A broken bone, mental health therapy, a long-term illness, a car accident, a premature baby. All of these situations—and so many more unexpected ones—can land a family in medical debt. According to Wikipedia, “Medical debt is different from other forms of debt, because it is usually incurred accidentally or faultlessly. People do not plan to fall ill or hurt themselves, and health care remedies are often unavoidable…” A family can’t comparison shop for a needed surgery or delay treatment for cancer until they have the money to pay for it in full. When most people think of medical debt, they think of a person or family with no health insurance at all, yet a large percentage of Americans who have incurred medical debt actually do possess health insurance (also known as the “underinsured”). According to a recently released Kaiser Family Foundation study, 70 percent of those with medical debt were insured, and their financial struggles arose from cost-sharing and other out-of-pocket expenses.
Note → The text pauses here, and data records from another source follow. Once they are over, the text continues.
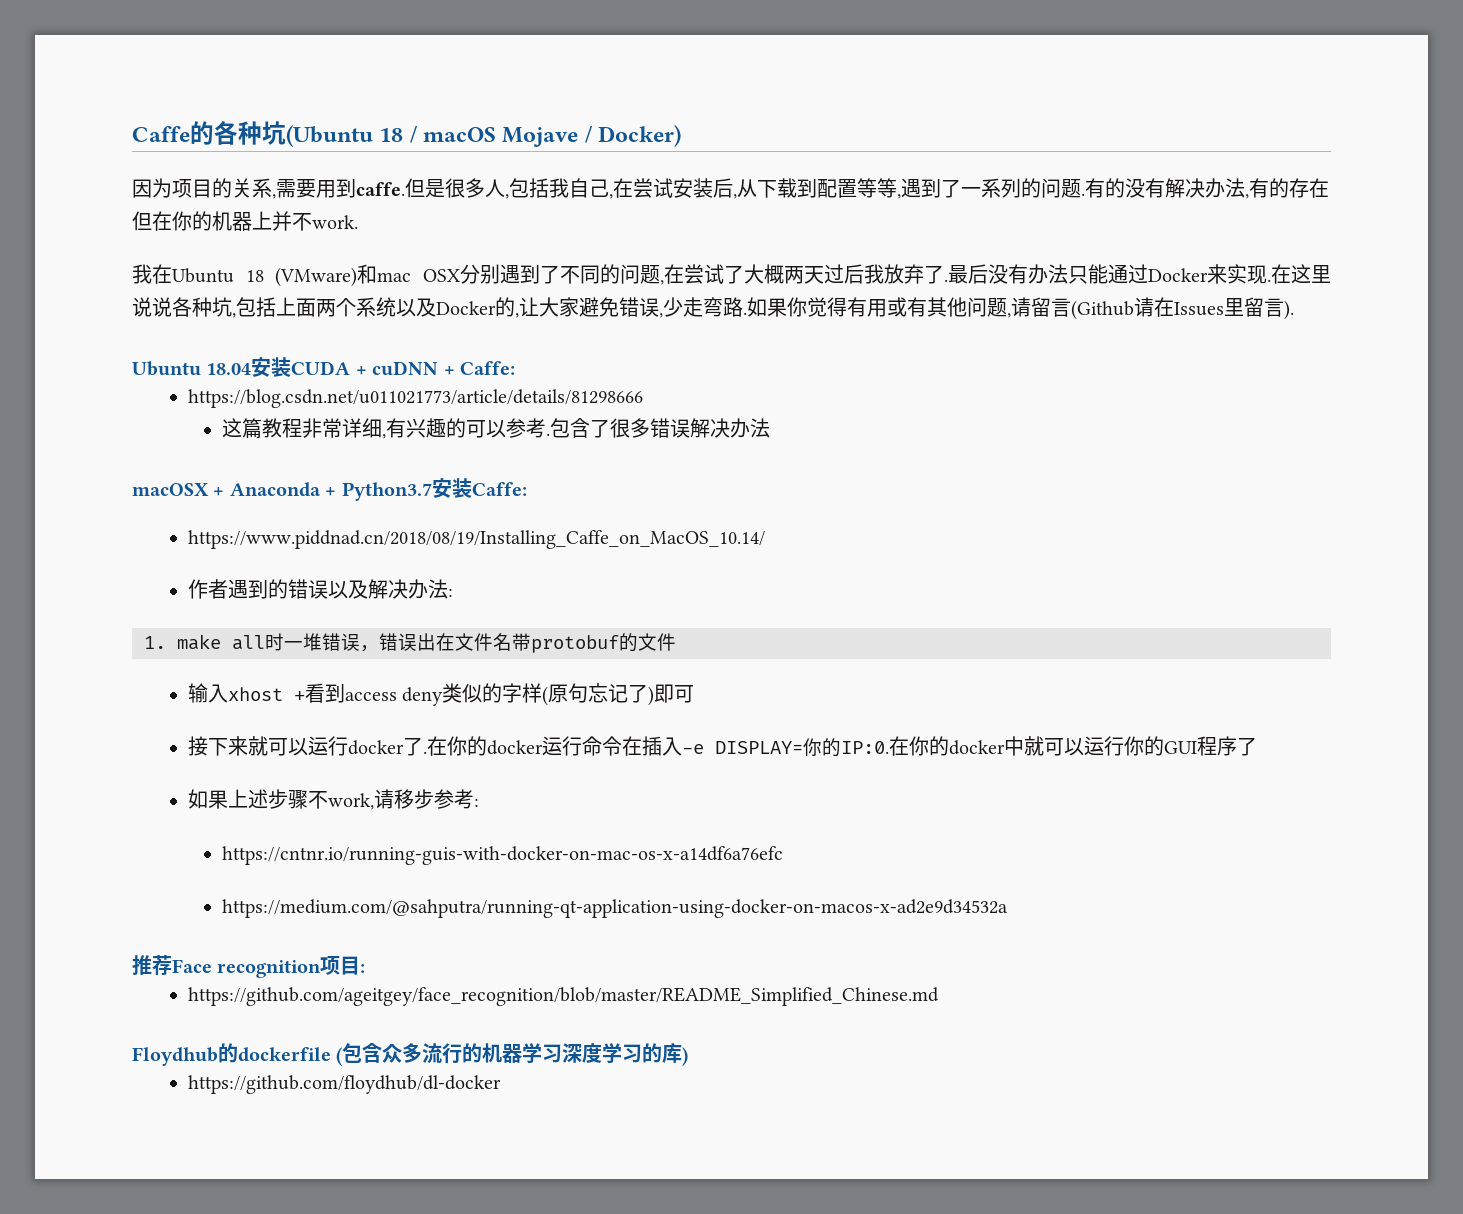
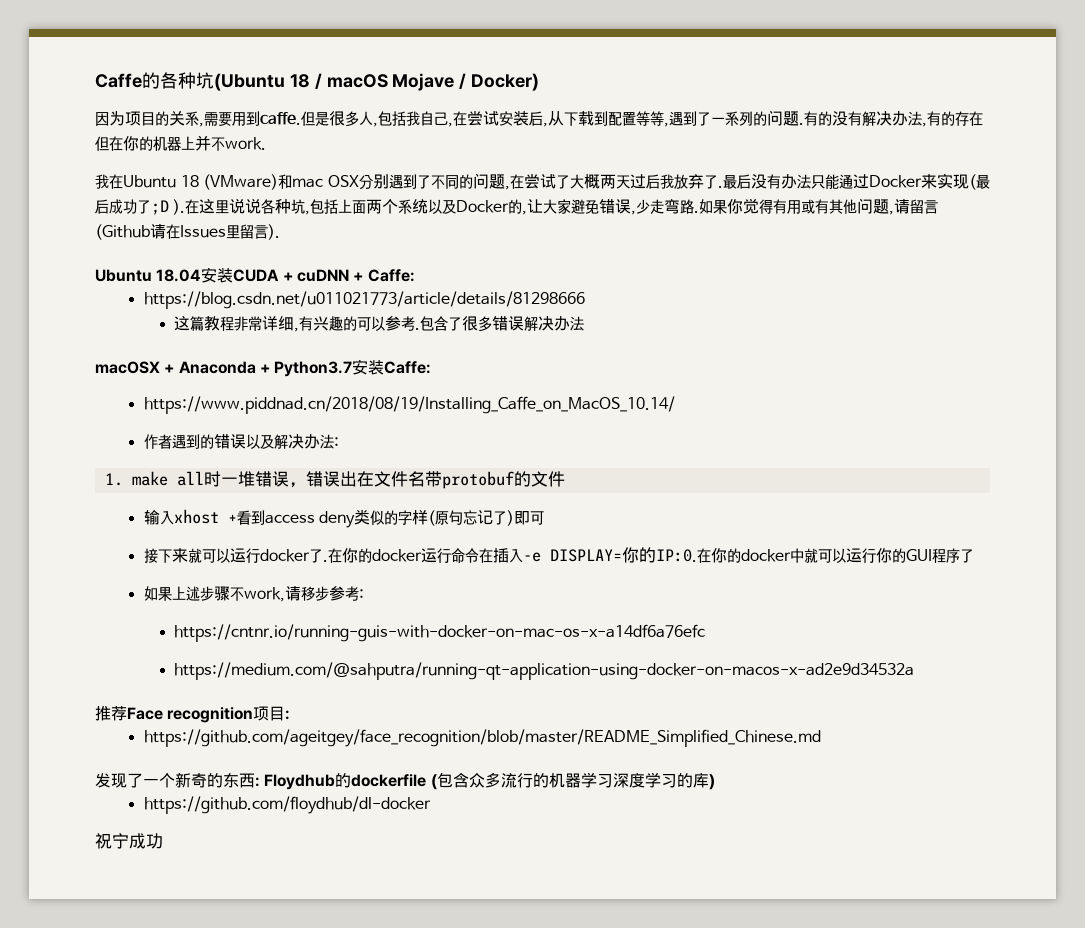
[1267,279,1271,282] . -> [969,174,990,190] [95,199,186,215] (最后成功了;D ).
(940, 996) none -> [95,772,260,788] 发现了一个新奇的东西:
(502, 1084) none -> [95,833,163,849] // 祝宁成功

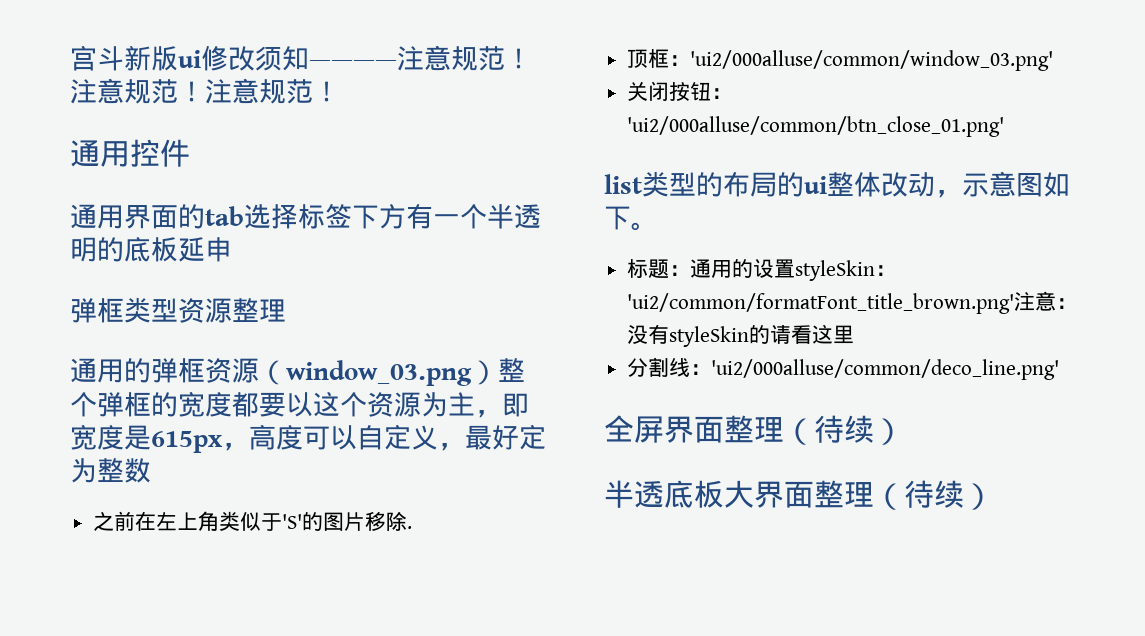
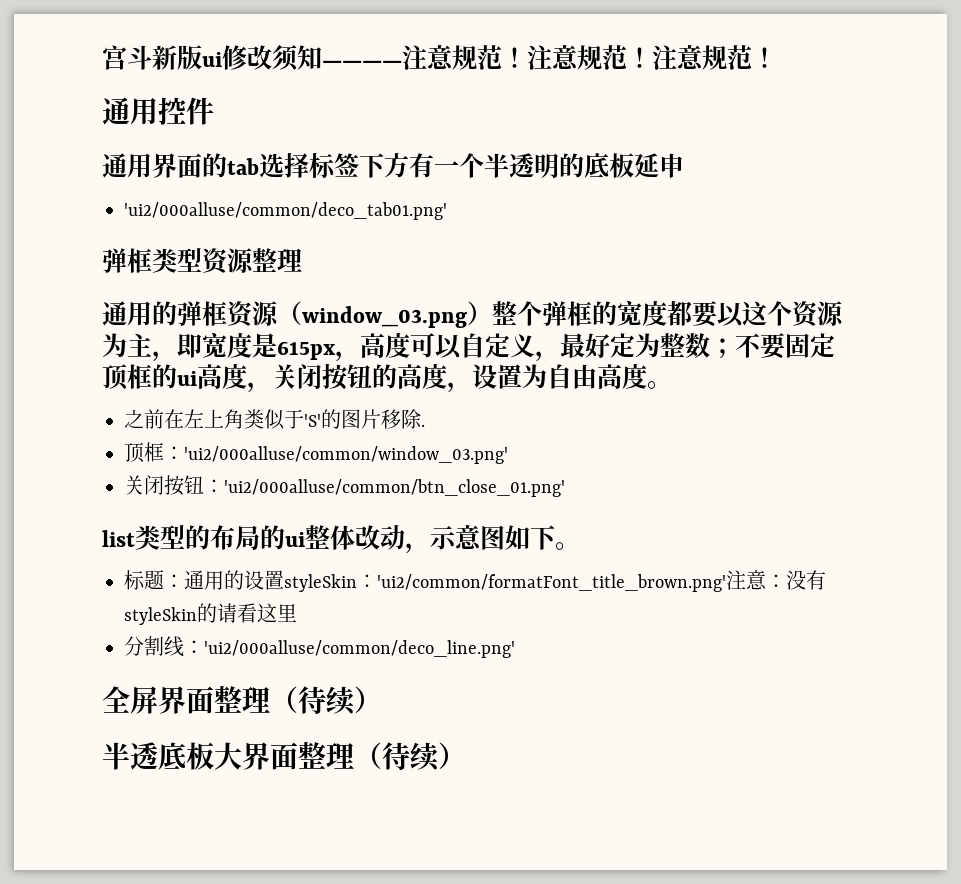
(232, 249) none -> [124,202,447,220] // 'ui2/000alluse/common/deco_tab01.png'
(151, 470) none -> [710,333,835,359] [102,364,672,393] ；不要固定顶框的ui高度，关闭按钮的高度，设置为自由高度。

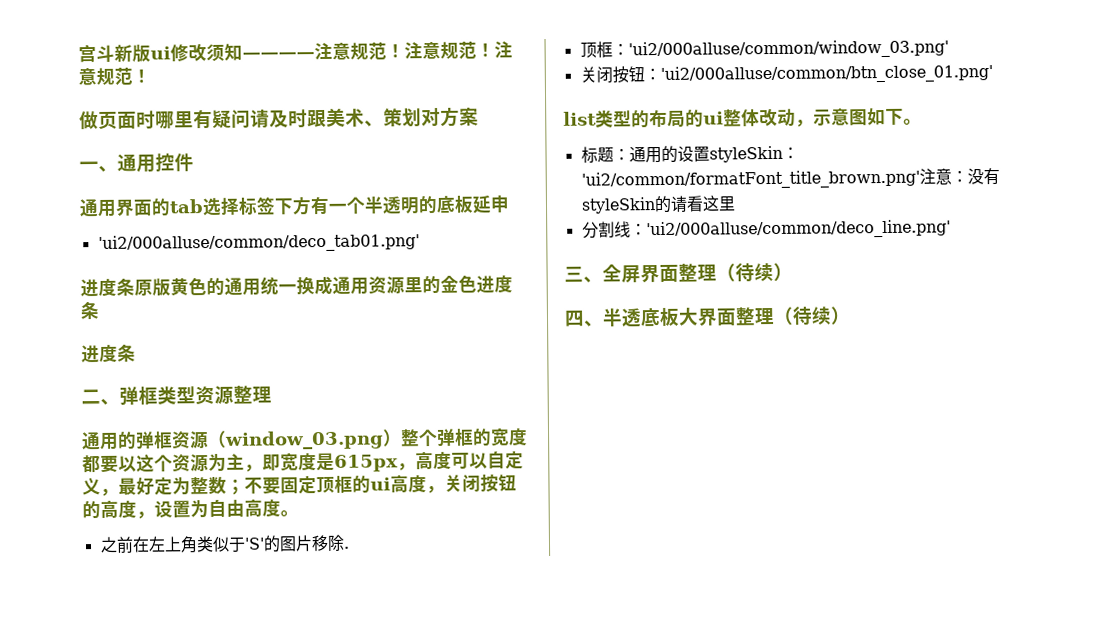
(777, 57) none -> [79,106,479,130] [79,160,118,172] 做页面时哪里有疑问请及时跟美术、策划对方案 // 一、
(447, 211) none -> [80,274,513,298] [80,300,99,320] [81,343,136,364] [81,388,120,405] 进度条原版黄色的通用统一换成通用资源里的金色进度条 // 进度条 // 二、
(515, 649) none -> [564,266,603,283] 三、
(382, 699) none -> [564,309,604,327] 四、

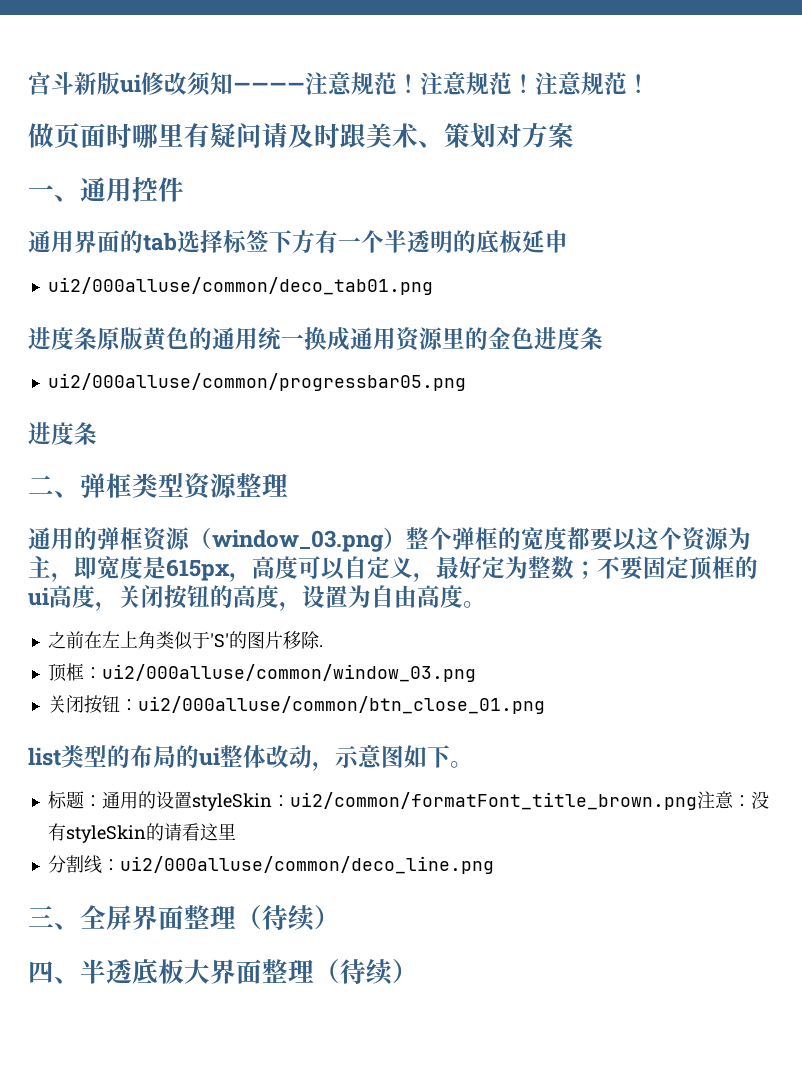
[97,233,420,253] 'ui2/000alluse/common/deco_tab01.png' -> [47,277,433,295] ui2/000alluse/common/deco_tab01.png
(99, 310) none -> [47,373,466,391] // ui2/000alluse/common/progressbar05.png
[627,39,949,60] 'ui2/000alluse/common/window_03.png' -> [101,664,476,682] ui2/000alluse/common/window_03.png
[659,64,993,84] 'ui2/000alluse/common/btn_close_01.png' -> [137,696,545,714] ui2/000alluse/common/btn_close_01.png
[580,169,920,190] 'ui2/common/formatFont_title_brown.png' -> [289,792,697,810] ui2/common/formatFont_title_brown.png
[645,219,951,240] 'ui2/000alluse/common/deco_line.png' -> [119,856,494,874] ui2/000alluse/common/deco_line.png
If you find yourself facing medical debt, here are some steps and options to consider. 1. Make sure the amounts you are being billed are correct. Doctors, nurses, medical billers, and other staff can make mistakes in billing, so verify you are being charged for services you actually received. If you have insurance, call your insurance company to confirm that all itemized amounts have been written off correctly in accordance with your policy. 2. Contact your medical provider. One of the biggest mistakes people make is to ignore their medical bills. Bob Dahlseng, Certified Financial Counselor at The Village Family Service Center, advises people… Read the full story on The Village Family Magazine website.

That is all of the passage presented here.